University of British Columbia.
Proc AAAI Conf Artif Intell. 2023 Jun;37(9):11270-11279. doi: 10.1609/aaai.v37i9.26334.
Regression trees are one of the oldest forms of AI models, and their predictions can be made without a calculator, which makes them broadly useful, particularly for high-stakes applications.
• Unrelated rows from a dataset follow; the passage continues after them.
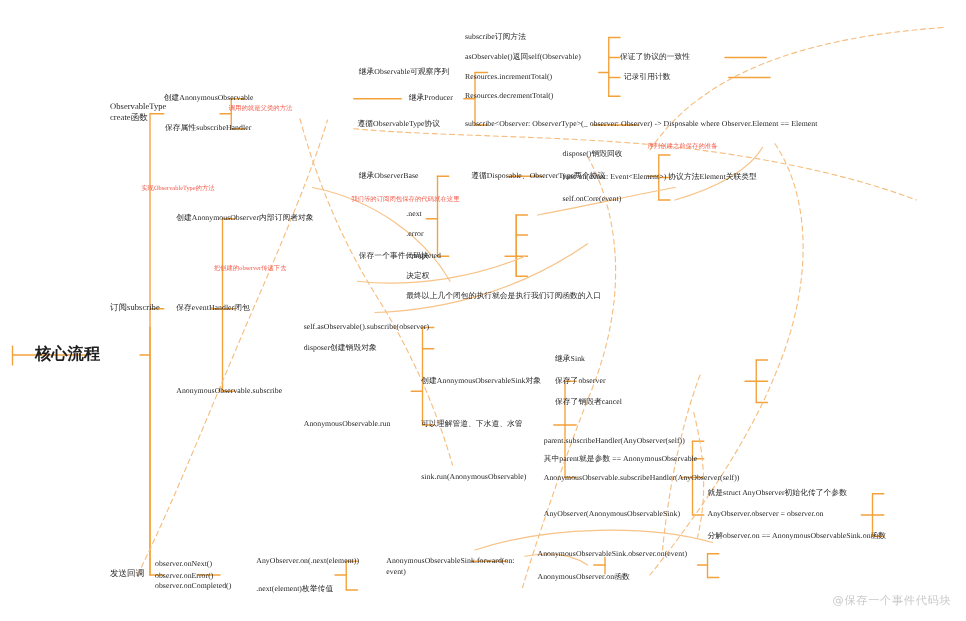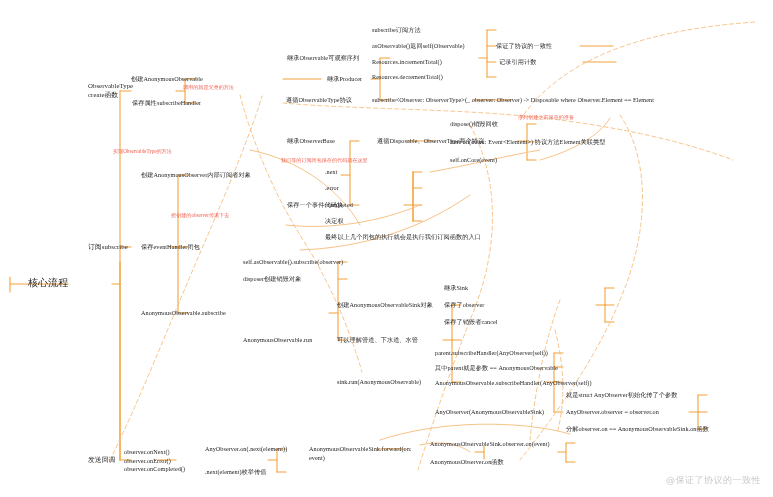"核心流程" .node.root { font-size: 10px -> 13px; font-weight: normal -> bold }
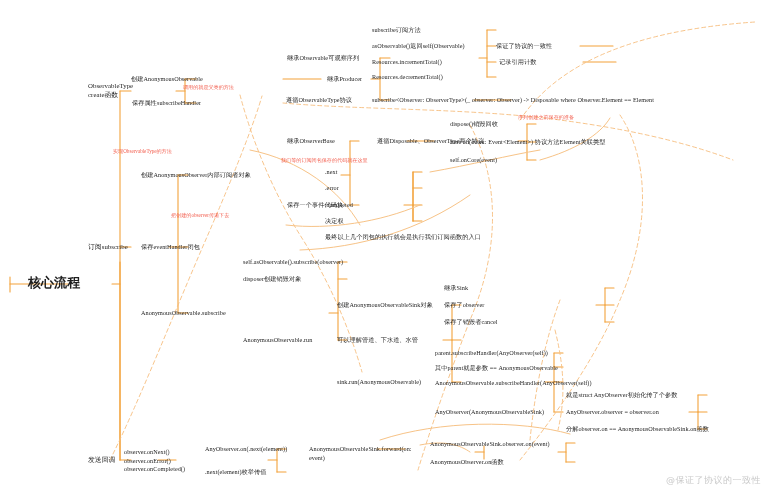"@保证了协议的一致性" div.watermark { text: 证了协议的一致性 -> 存一个事件代码块 }
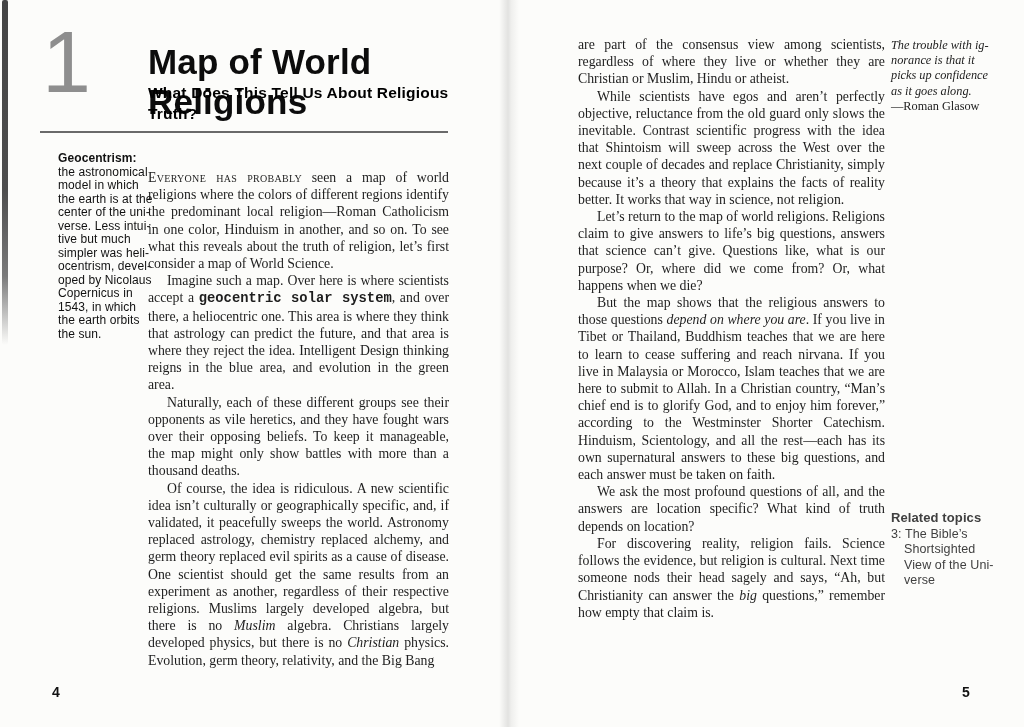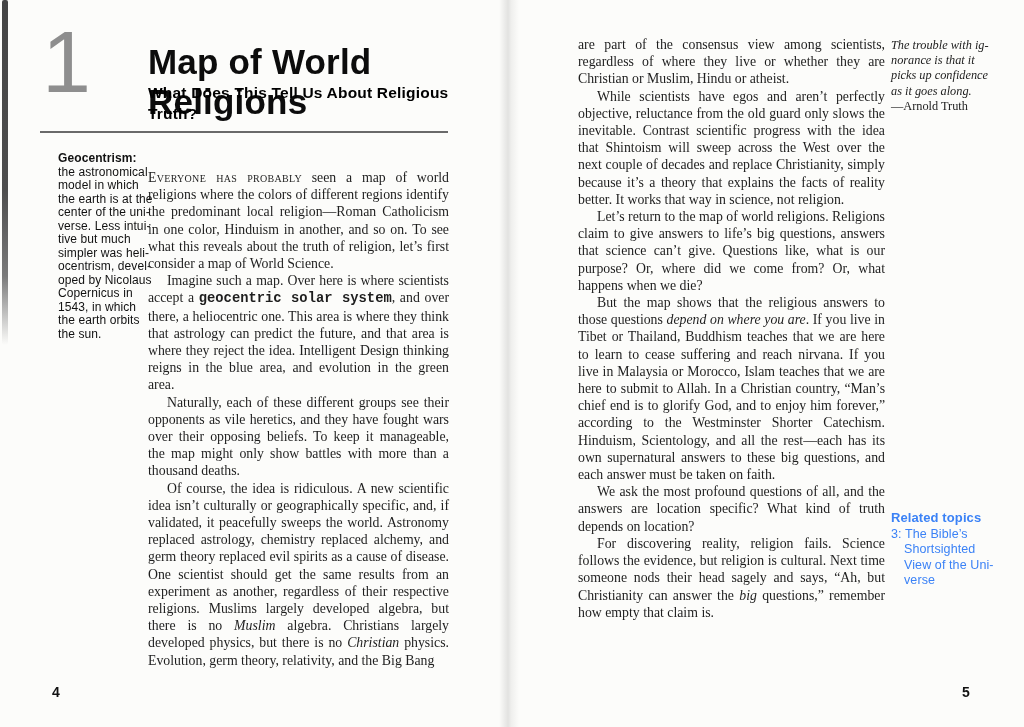"—Arnold Truth" span.pull-quote-attr { text: Arnold Truth -> Roman Glasow }
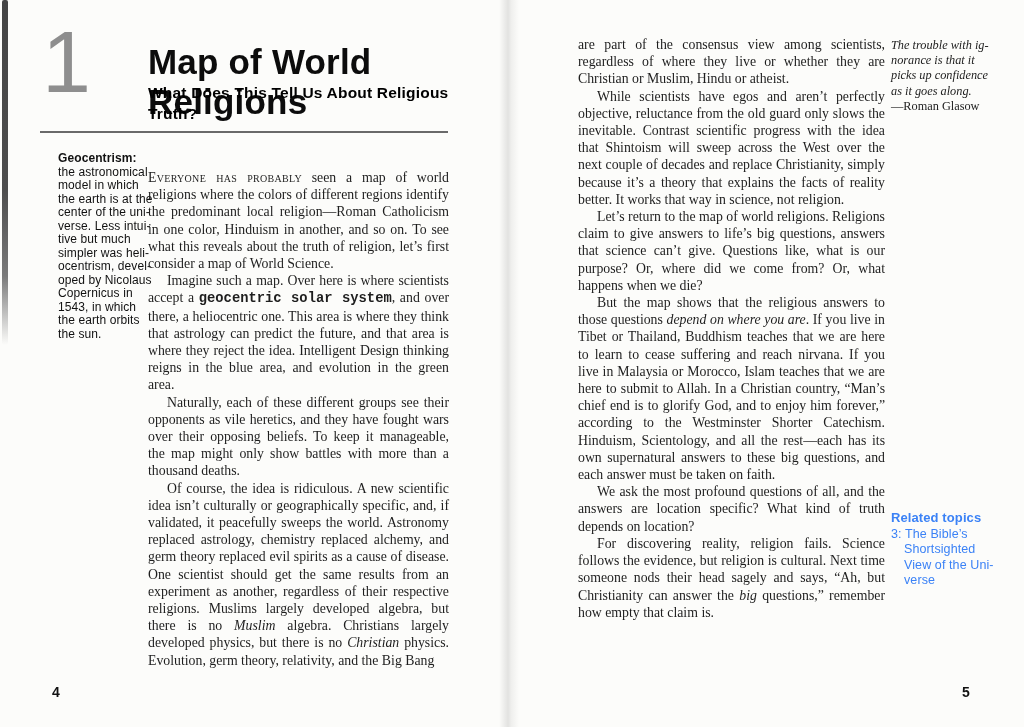"Related topics" .related-topics { color: #3b82f6 -> #404040 }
Within the large literature on regression trees, there has been little effort towards full provable optimization, mainly due to the computational hardness of the problem. This work proposes a dynamic-programming-with-bounds approach to the construction of provably-optimal sparse regression trees. We leverage a novel lower bound based on an optimal solution to the k-Means clustering algorithm on one dimensional data. We are often able to find optimal sparse trees in seconds, even for challenging datasets that involve large numbers of samples and highly-correlated features.
回归树是最古老的人工智能模型形式之一,其预测无需计算器即可完成,这使其具有广泛的用途,特别是在高风险应用中。在关于回归树的大量文献中,几乎没有人致力于完全可证明的优化,主要是因为该问题的计算难度较大。这项工作提出了一种带边界的动态规划方法来构建可证明最优的稀疏回归树。我们利用了一种基于一维数据的k均值聚类算法的最优解的新颖下界。即使对于涉及大量样本和高度相关特征的具有挑战性的数据集,我们通常也能在几秒钟内找到最优的稀疏树。